Long couloir. La maison est la réunion de deux logis antérieurs : au Moyen Age, une rue les séparait, une ruelle étroite qu'on combla ensuite sans remords. Nous sommes au coeur de l'Argenton historique dont les traces affleurent dans la pierre des murs, un arc de porte, l'enchevêtrement des toitures.
C'est dans l'une des petites pièces de la demeure que Gaëlle sculpte ses lampes. Elle m'en fait admirer certaines, qui jettent sur les murs des broderies d'ombre. Son travail est de plus en plus reconnu, et plusieurs de ses réalisations ont franchi l'Atlantique. Je lui en commande une, qui déploie ses draperies lumineuses sur 360°.

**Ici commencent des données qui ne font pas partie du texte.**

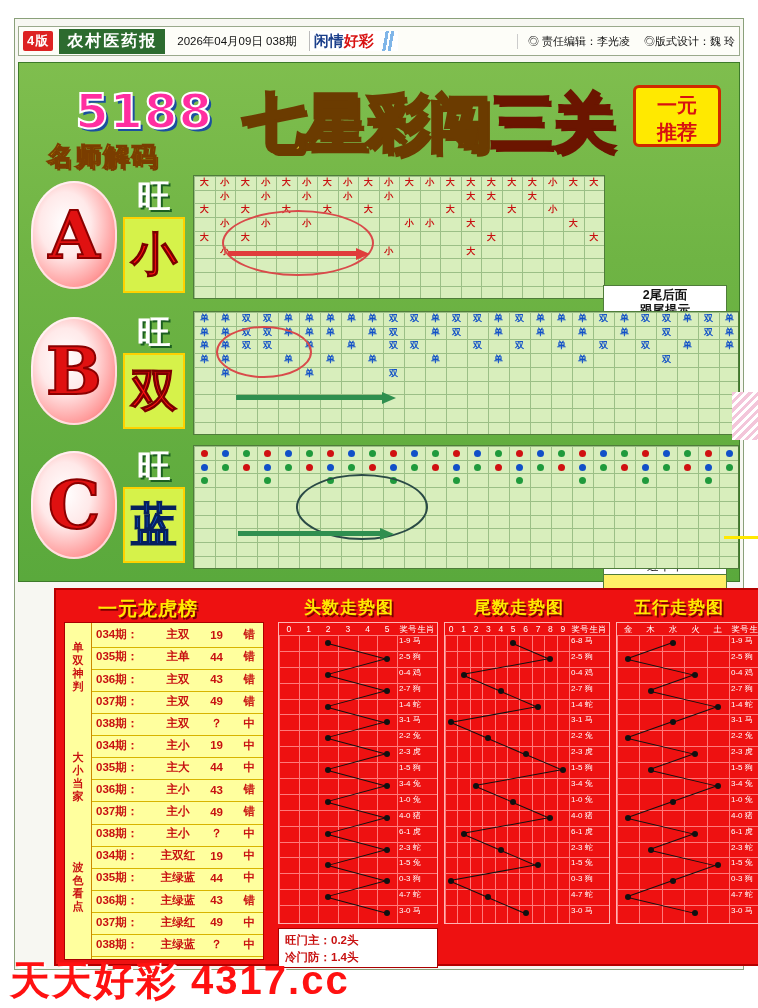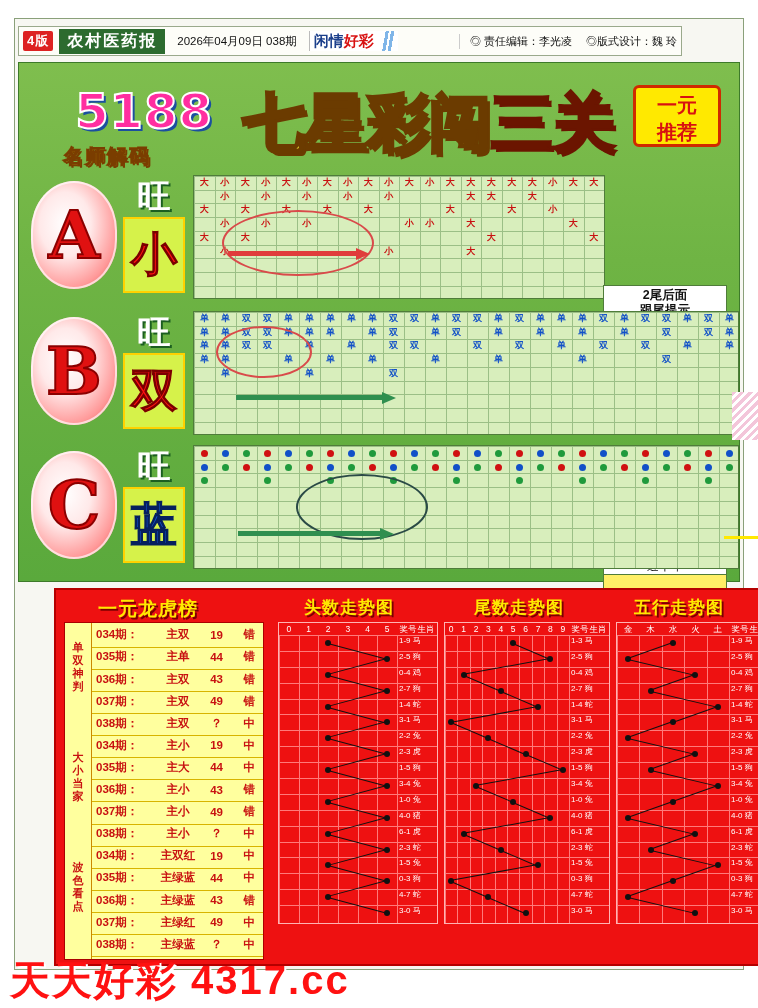--- a/index.html
+++ b/index.html
@@ -19,7 +19,7 @@
   }
   
   #masthead{
-    position:absolute;left:18px;top:26px;width:664px;height:30px;
+    position:absolute;left:18px;top:26px;width:722px;height:30px;
     background:#fdfdf8;border:1px solid #9aa98c;box-sizing:border-box;
     display:flex;align-items:center;gap:6px;padding:0 4px;
   }

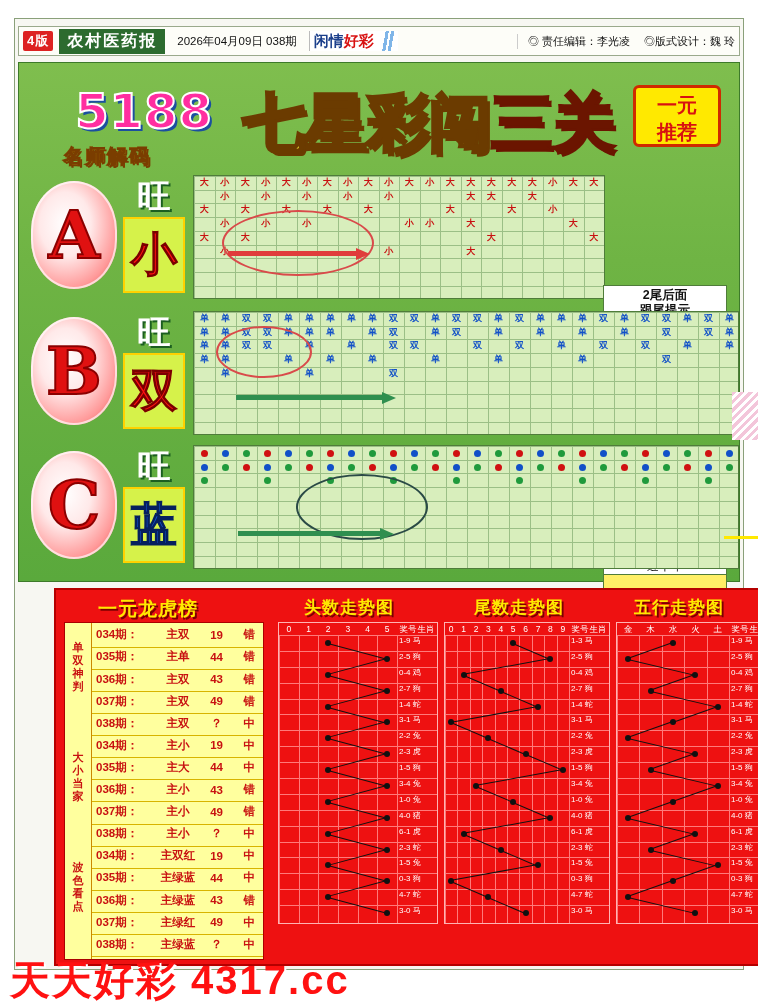--- a/index.html
+++ b/index.html
@@ -63,8 +63,8 @@
     font-family:"DejaVu Sans",sans-serif;
   }
   #masterdecode{
-    position:absolute;left:44px;top:78px;width:170px;height:30px;
-    font-size:20px;font-weight:bold;color:#ffe600;
+    position:absolute;left:28px;top:78px;width:170px;height:30px;
+    font-size:26px;font-weight:bold;color:#ffe600;
     -webkit-text-stroke:1px #7a3d00;text-shadow:2px 2px 0 #7a3d00;
     letter-spacing:2px;line-height:30px;
   }

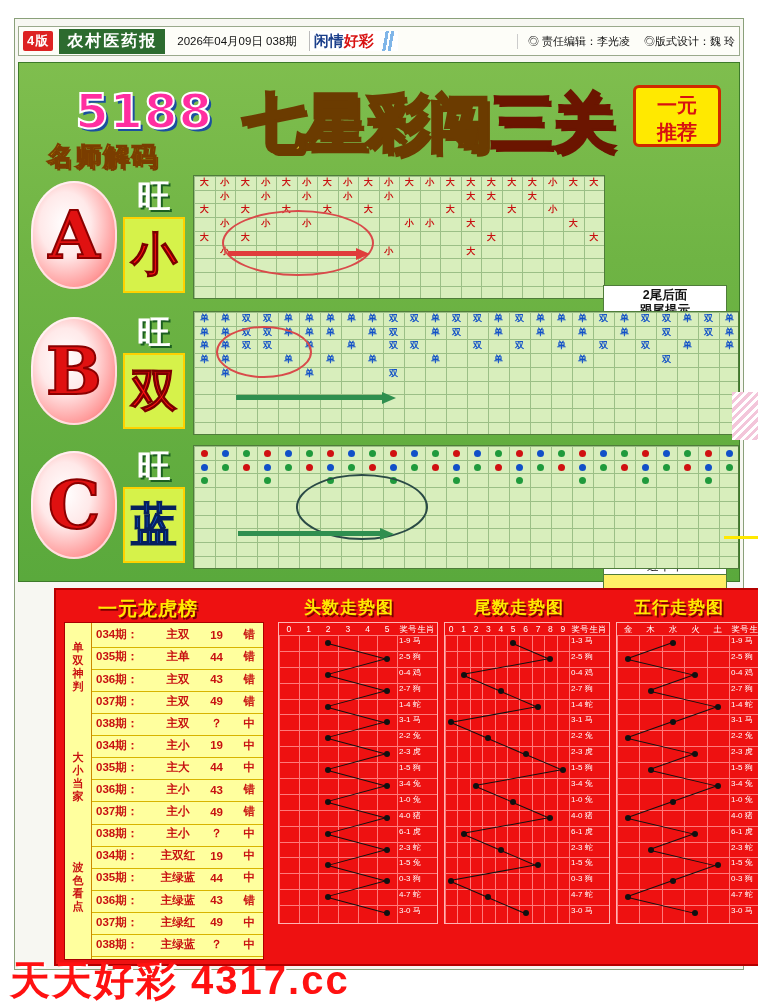--- a/index.html
+++ b/index.html
@@ -834,7 +834,7 @@
           <div class="th" style="left: 144px; width: 18px;">生肖</div>
           <div class="vline" style="left: 124px; top: 12px; height: 288px;"></div>
           <div class="hline" style="left: 0px; top: 12px; width: 164px;"></div>
-          <div class="tsx" style="left: 126px; top: 13px;">1-3  马</div>
+          <div class="tsx" style="left: 126px; top: 13px;">6-8  马</div>
           <div class="tdot" style="left: 65.2px; top: 16.9444px;"></div>
           <div class="hline" style="left: 0px; top: 27.8889px; width: 164px;"></div>
           <div class="tsx" style="left: 126px; top: 28.8889px;">2-5  狗</div>

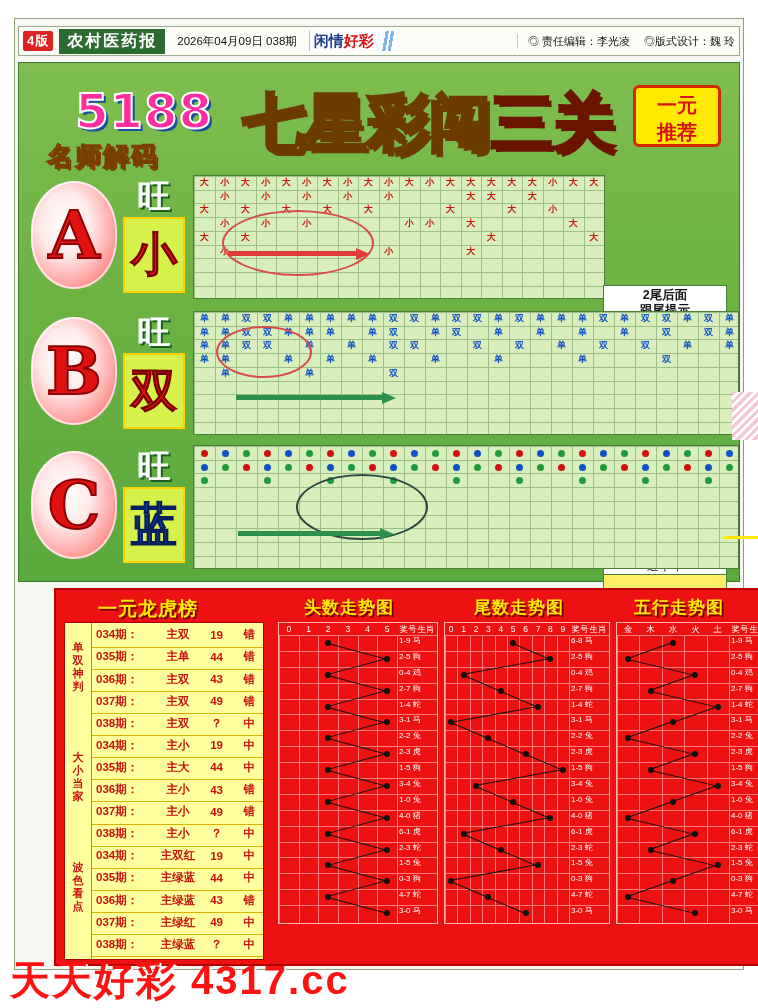--- a/index.html
+++ b/index.html
@@ -995,6 +995,10 @@
         </div>
       </div>
 
+    <div class="tipbox" style="left:222px;top:338px;width:160px;">
+      <div>旺门主：0.2头</div>
+      <div>冷门防：1.4头</div>
+    </div>
   </div>
 
   <div id="stripe"></div>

Il y a onze ans, en ce même mois de mars, je me lançai dans l'écriture, avec le blog Fragments de géographie sacrée, reprise de mes travaux antérieurs à partir de l'équinoxe de printemps. Argenton, sur l'axe 0° Bélier, le point vernal, était la première étape du périple zodiacal. Le premier billet s'ornait d'une photo prise au même endroit. Le Bélier c'est la victoire de la lumière sur les ténèbres : à compter du 21 mars, les jours prennent le pas sur les nuits. Les lampes de Gaëlle épousent la symbolique de la cité ; de la galerie verte elle domine le flot puissant de la rivière au nom d'abîme (la Creuse), et je songe que son nom même est merveilleusement accordé à la situation du lieu : Mont sacré.